Task requirements ▸
Counting only lines that contain "normal", state the total found in the material below. Add nothing else.

Exercise data ▸
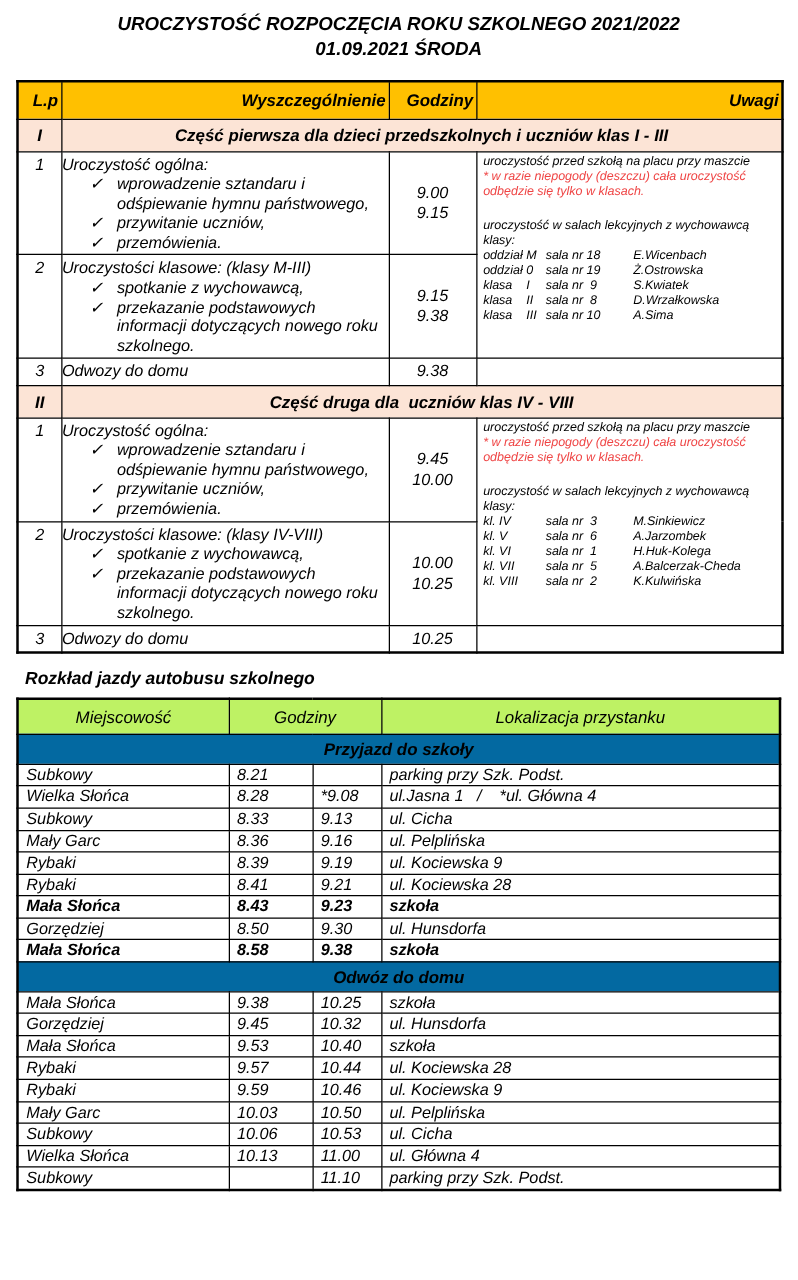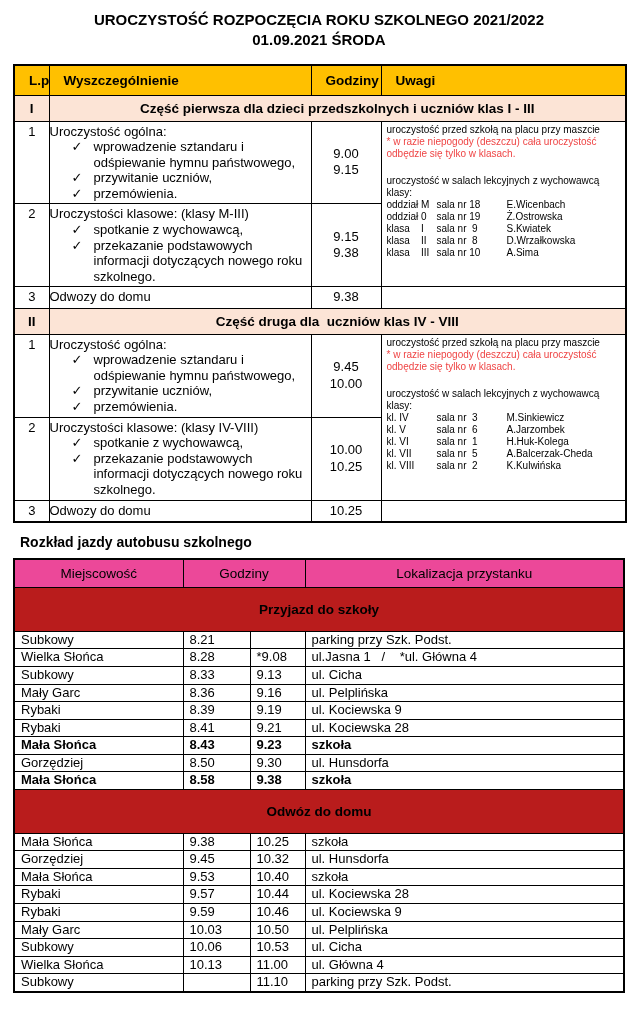--- a/index.html
+++ b/index.html
@@ -9,7 +9,7 @@
     font-family:"Liberation Sans", sans-serif;
     font-size:13px; color:#000;
   }
-  .page { padding:8px 13px 0 13px; }
+  .page { padding:8px 13px 0 13px;font-style:italic; }
 
   h1.page-title {
     font-size:15px; font-weight:bold; text-align:center;

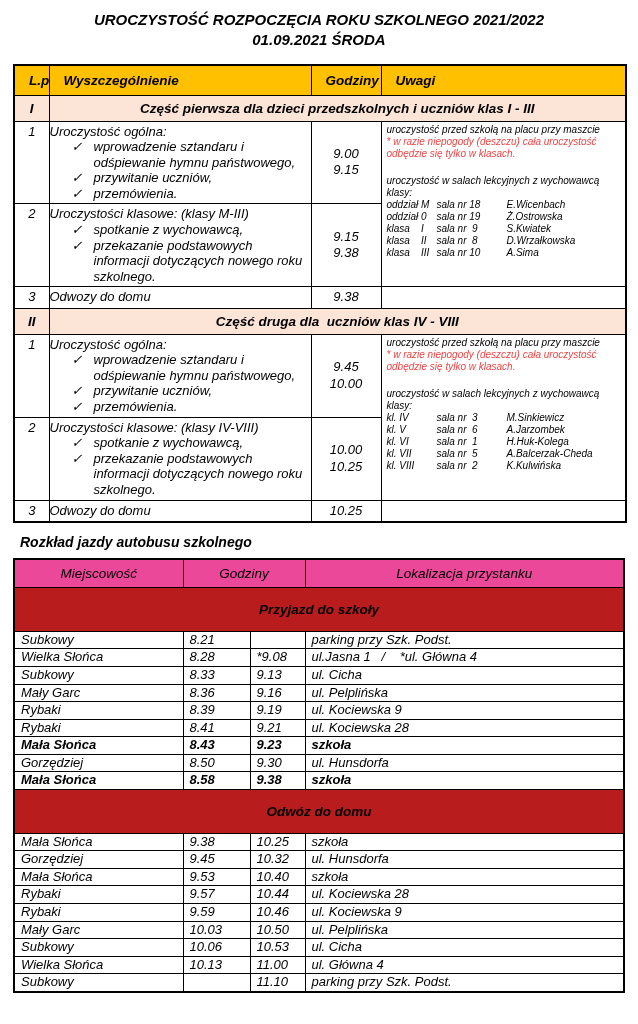--- a/index.html
+++ b/index.html
@@ -27,8 +27,8 @@
   .ceremony col.c-uw   { width:245px; }
 
   .ceremony th {
-    background:#FFC000; font-weight:bold; text-align:left;
-    font-size:13.5px; padding:7px 14px; vertical-align:middle;
+    background:#FFC000; font-weight:bold; text-align:right;
+    font-size:13.5px; padding:7px 2px; vertical-align:middle;
   }
   tr.section-row td {
     background:#FCE4D6; font-weight:bold; text-align:center;

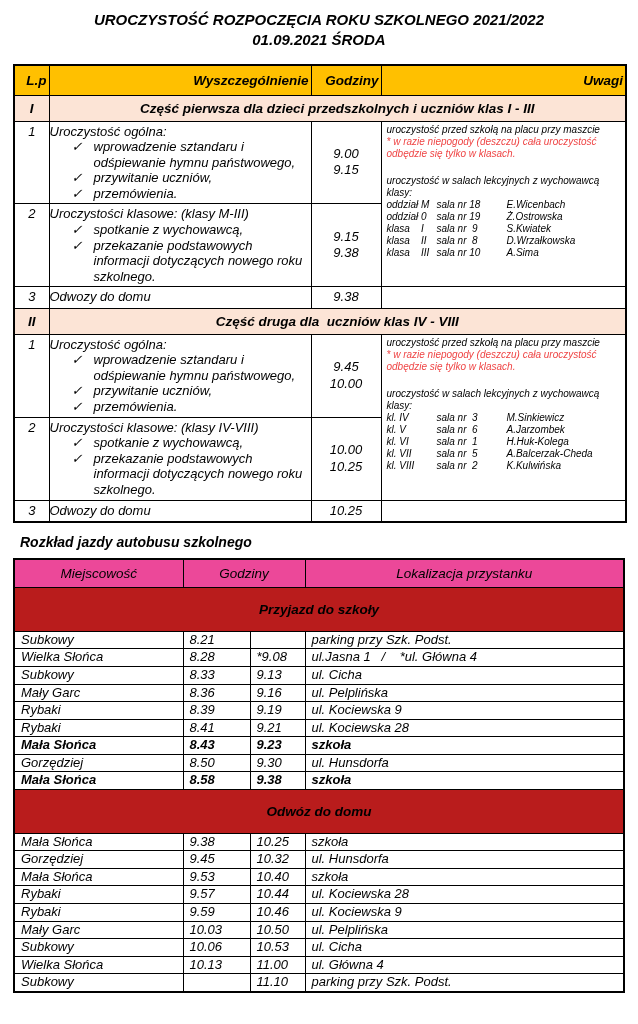--- a/index.html
+++ b/index.html
@@ -60,7 +60,7 @@
   .bus col.b-t1 { width:67px; }
   .bus col.b-t2 { width:55px; }
   .bus th {
-    background:#ec4899; font-weight:normal; text-align:center;
+    background:#bef264; font-weight:normal; text-align:center;
     font-size:13.5px; padding:6px 2px; vertical-align:middle;
   }
   tr.bus-section-row td {

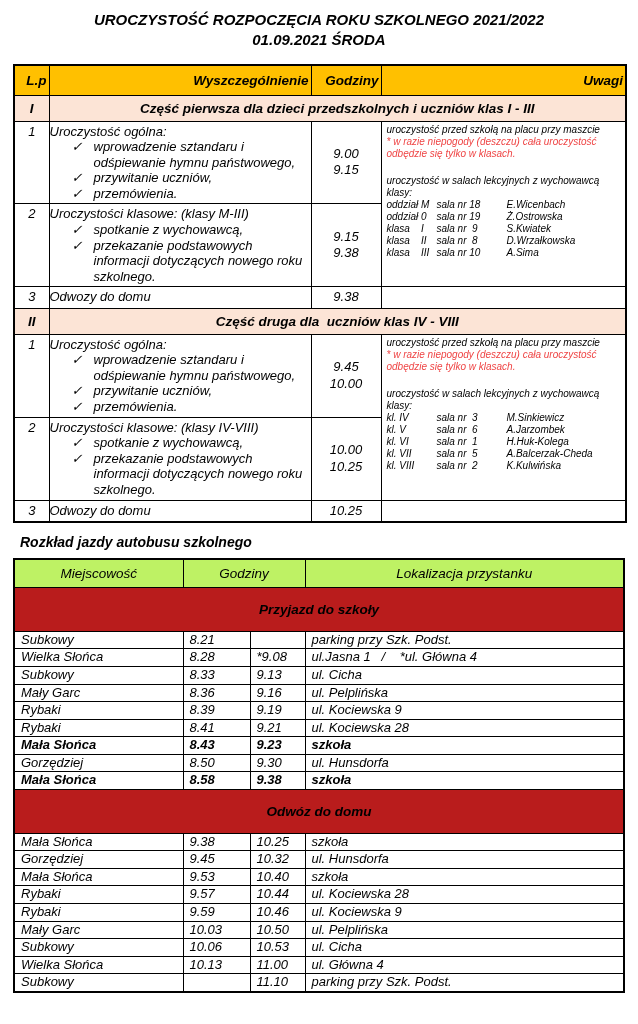--- a/index.html
+++ b/index.html
@@ -64,8 +64,8 @@
     font-size:13.5px; padding:6px 2px; vertical-align:middle;
   }
   tr.bus-section-row td {
-    background:#b91c1c; font-weight:bold; text-align:center;
-    font-size:13.5px; padding:14px; vertical-align:middle;
+    background:#0369a1; font-weight:bold; text-align:center;
+    font-size:13.5px; padding:4px; vertical-align:middle;
   }
   .bus td.cell { padding:1px 6px; line-height:1.12; white-space:pre-wrap; overflow:hidden; }
   tr.bold td { font-weight:bold; }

Response to the task ▸
2